## Task prompt:
Reproduce the entries exactly, but keep the pictures out of the copy.

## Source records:
BEGIN

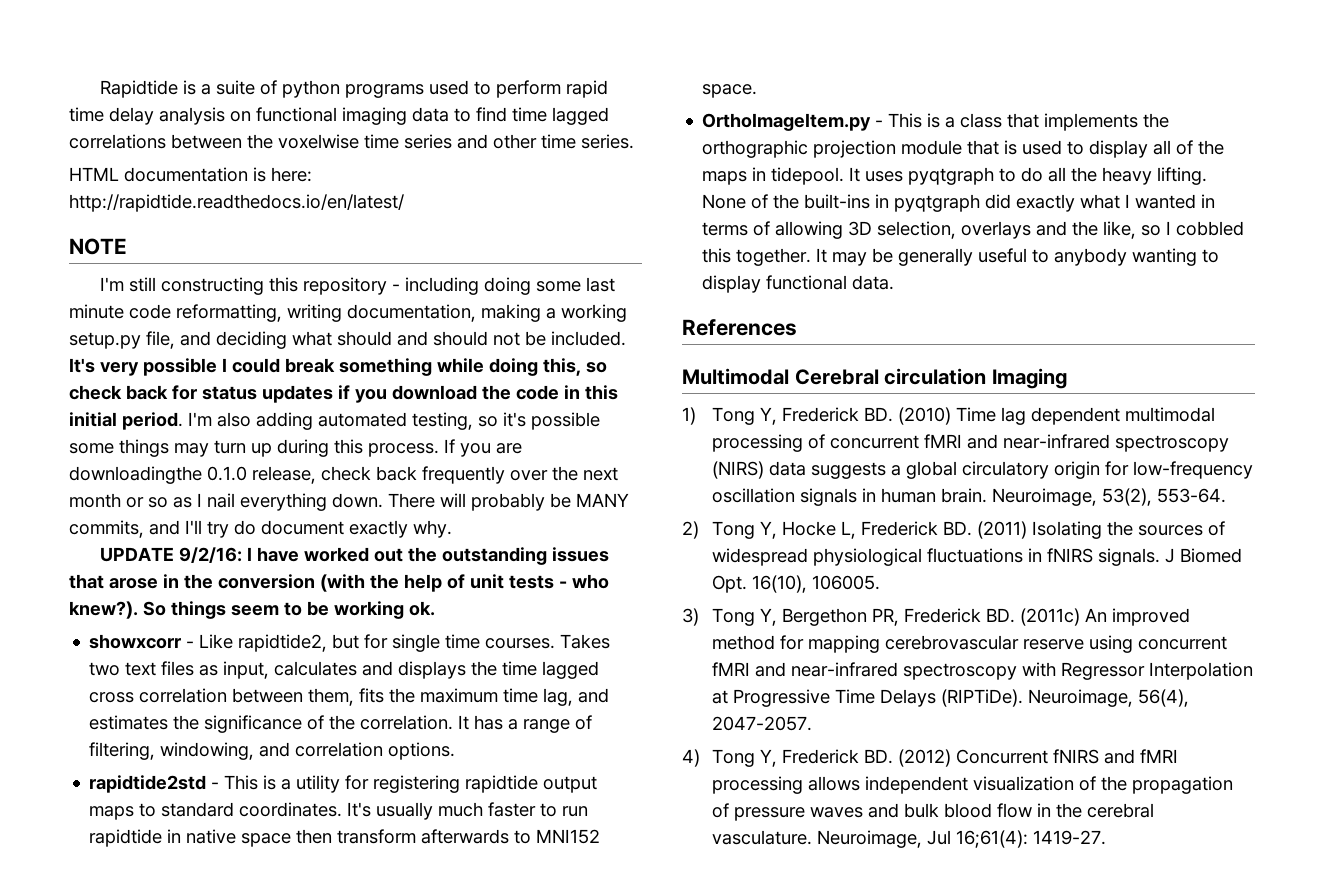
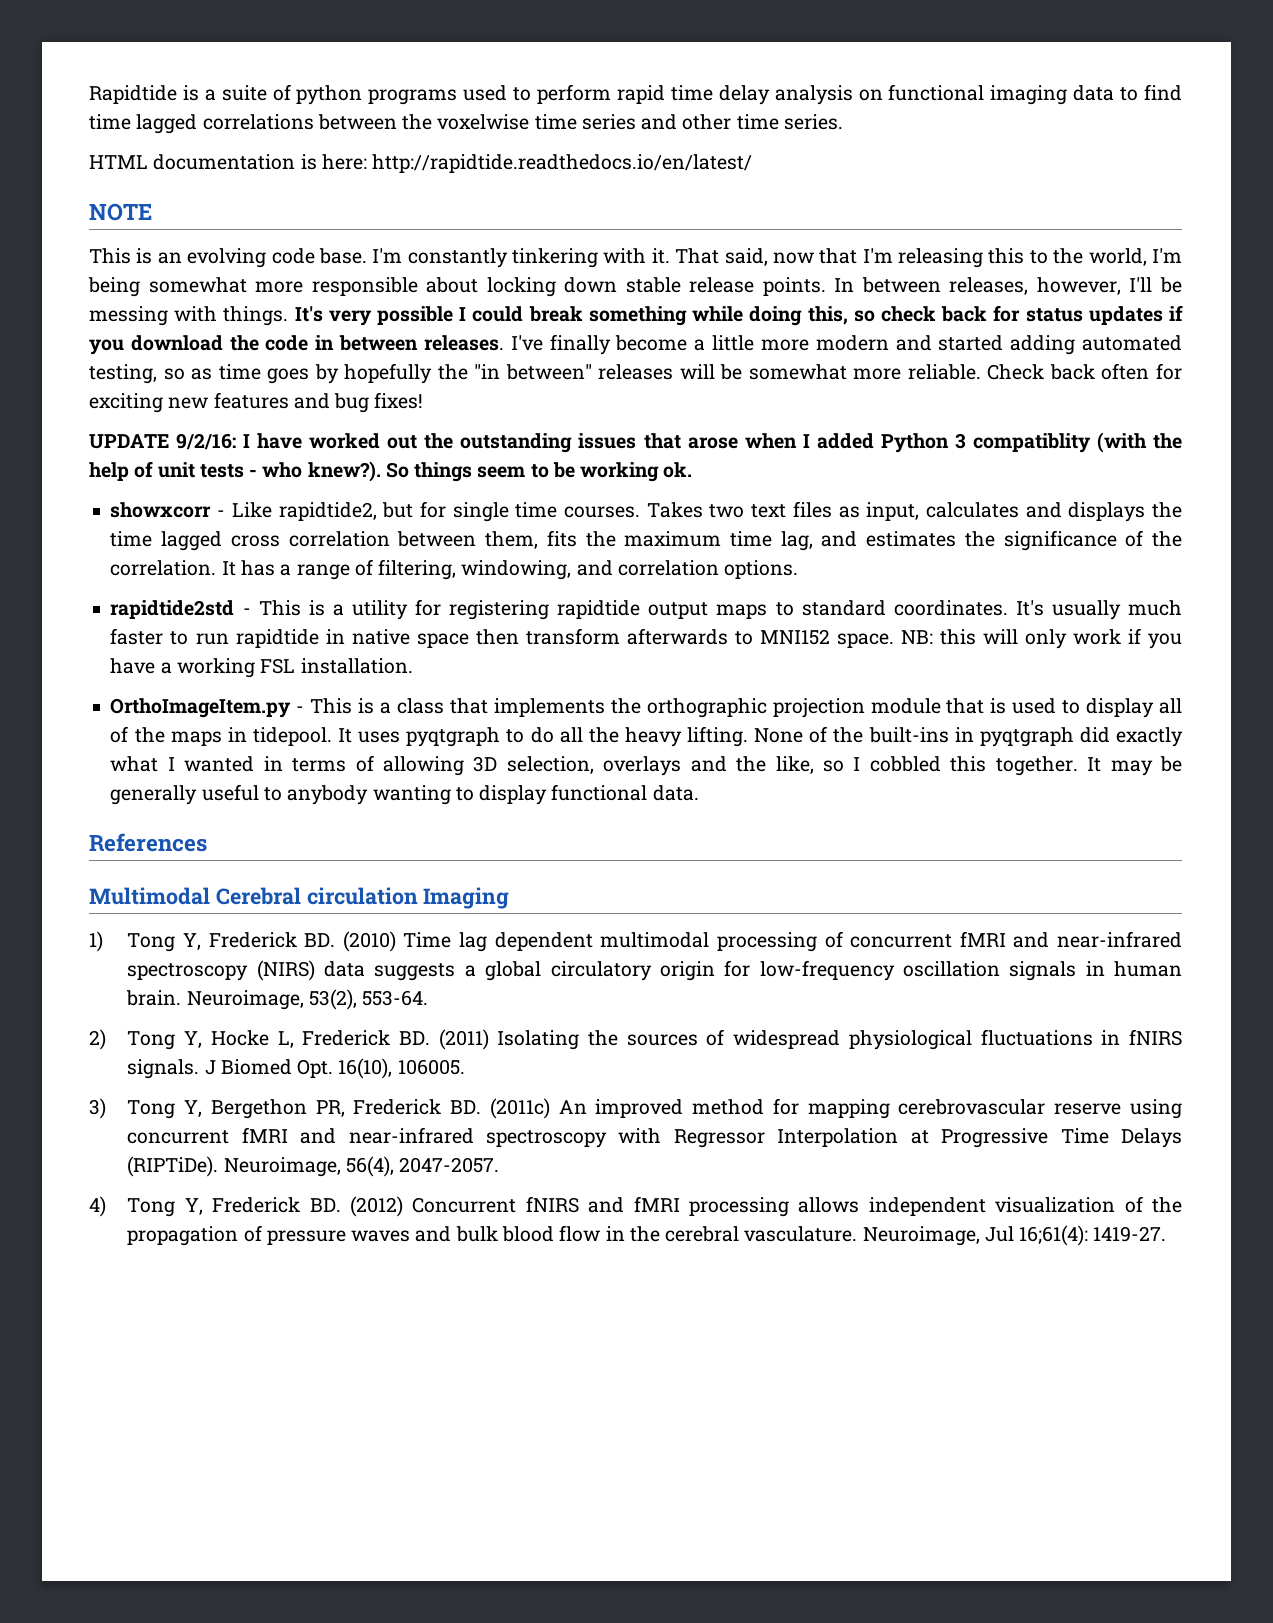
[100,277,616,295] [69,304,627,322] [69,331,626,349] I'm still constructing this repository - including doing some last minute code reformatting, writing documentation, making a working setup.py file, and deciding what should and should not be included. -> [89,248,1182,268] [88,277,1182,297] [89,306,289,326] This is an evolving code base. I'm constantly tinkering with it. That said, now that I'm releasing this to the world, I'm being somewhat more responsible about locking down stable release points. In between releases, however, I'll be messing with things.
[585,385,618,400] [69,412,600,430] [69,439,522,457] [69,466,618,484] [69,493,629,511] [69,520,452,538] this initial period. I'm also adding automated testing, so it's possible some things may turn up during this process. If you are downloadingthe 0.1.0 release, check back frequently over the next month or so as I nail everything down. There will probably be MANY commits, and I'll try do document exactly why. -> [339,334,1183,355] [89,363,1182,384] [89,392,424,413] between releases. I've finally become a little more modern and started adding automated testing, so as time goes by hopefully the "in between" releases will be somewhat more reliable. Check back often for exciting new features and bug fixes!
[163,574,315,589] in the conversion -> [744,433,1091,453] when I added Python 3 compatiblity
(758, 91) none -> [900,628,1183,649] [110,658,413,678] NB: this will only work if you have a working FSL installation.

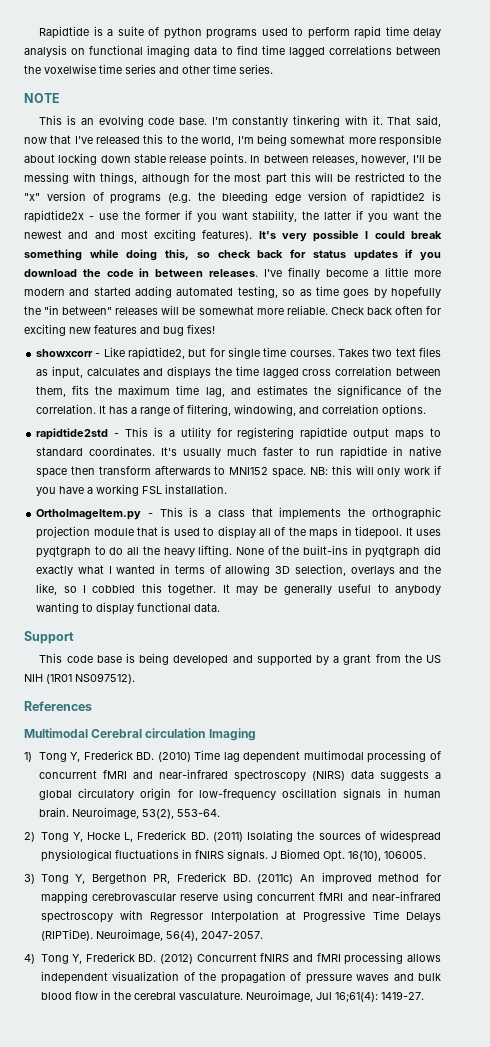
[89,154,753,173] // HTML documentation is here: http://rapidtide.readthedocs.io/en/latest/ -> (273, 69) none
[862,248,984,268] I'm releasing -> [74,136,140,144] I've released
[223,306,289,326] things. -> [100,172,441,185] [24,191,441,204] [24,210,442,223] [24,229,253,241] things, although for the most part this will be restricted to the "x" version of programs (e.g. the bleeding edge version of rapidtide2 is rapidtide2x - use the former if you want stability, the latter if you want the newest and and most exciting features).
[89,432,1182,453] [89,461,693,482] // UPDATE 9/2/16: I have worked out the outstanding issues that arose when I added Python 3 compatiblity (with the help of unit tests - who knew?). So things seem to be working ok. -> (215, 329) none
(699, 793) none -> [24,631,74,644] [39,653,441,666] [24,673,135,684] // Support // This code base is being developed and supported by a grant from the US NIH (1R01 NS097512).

END

## Solution for this exercise:
[100,277,616,295] [69,304,627,322] [69,331,626,349] I'm still constructing this repository - including doing some last minute code reformatting, writing documentation, making a working setup.py file, and deciding what should and should not be included. -> [89,248,1182,268] [88,277,1182,297] [89,306,289,326] This is an evolving code base. I'm constantly tinkering with it. That said, now that I'm releasing this to the world, I'm being somewhat more responsible about locking down stable release points. In between releases, however, I'll be messing with things.
[585,385,618,400] [69,412,600,430] [69,439,522,457] [69,466,618,484] [69,493,629,511] [69,520,452,538] this initial period. I'm also adding automated testing, so it's possible some things may turn up during this process. If you are downloadingthe 0.1.0 release, check back frequently over the next month or so as I nail everything down. There will probably be MANY commits, and I'll try do document exactly why. -> [339,334,1183,355] [89,363,1182,384] [89,392,424,413] between releases. I've finally become a little more modern and started adding automated testing, so as time goes by hopefully the "in between" releases will be somewhat more reliable. Check back often for exciting new features and bug fixes!
[163,574,315,589] in the conversion -> [744,433,1091,453] when I added Python 3 compatiblity
(758, 91) none -> [900,628,1183,649] [110,658,413,678] NB: this will only work if you have a working FSL installation.

[89,154,753,173] // HTML documentation is here: http://rapidtide.readthedocs.io/en/latest/ -> (273, 69) none
[862,248,984,268] I'm releasing -> [74,136,140,144] I've released
[223,306,289,326] things. -> [100,172,441,185] [24,191,441,204] [24,210,442,223] [24,229,253,241] things, although for the most part this will be restricted to the "x" version of programs (e.g. the bleeding edge version of rapidtide2 is rapidtide2x - use the former if you want stability, the latter if you want the newest and and most exciting features).
[89,432,1182,453] [89,461,693,482] // UPDATE 9/2/16: I have worked out the outstanding issues that arose when I added Python 3 compatiblity (with the help of unit tests - who knew?). So things seem to be working ok. -> (215, 329) none
(699, 793) none -> [24,631,74,644] [39,653,441,666] [24,673,135,684] // Support // This code base is being developed and supported by a grant from the US NIH (1R01 NS097512).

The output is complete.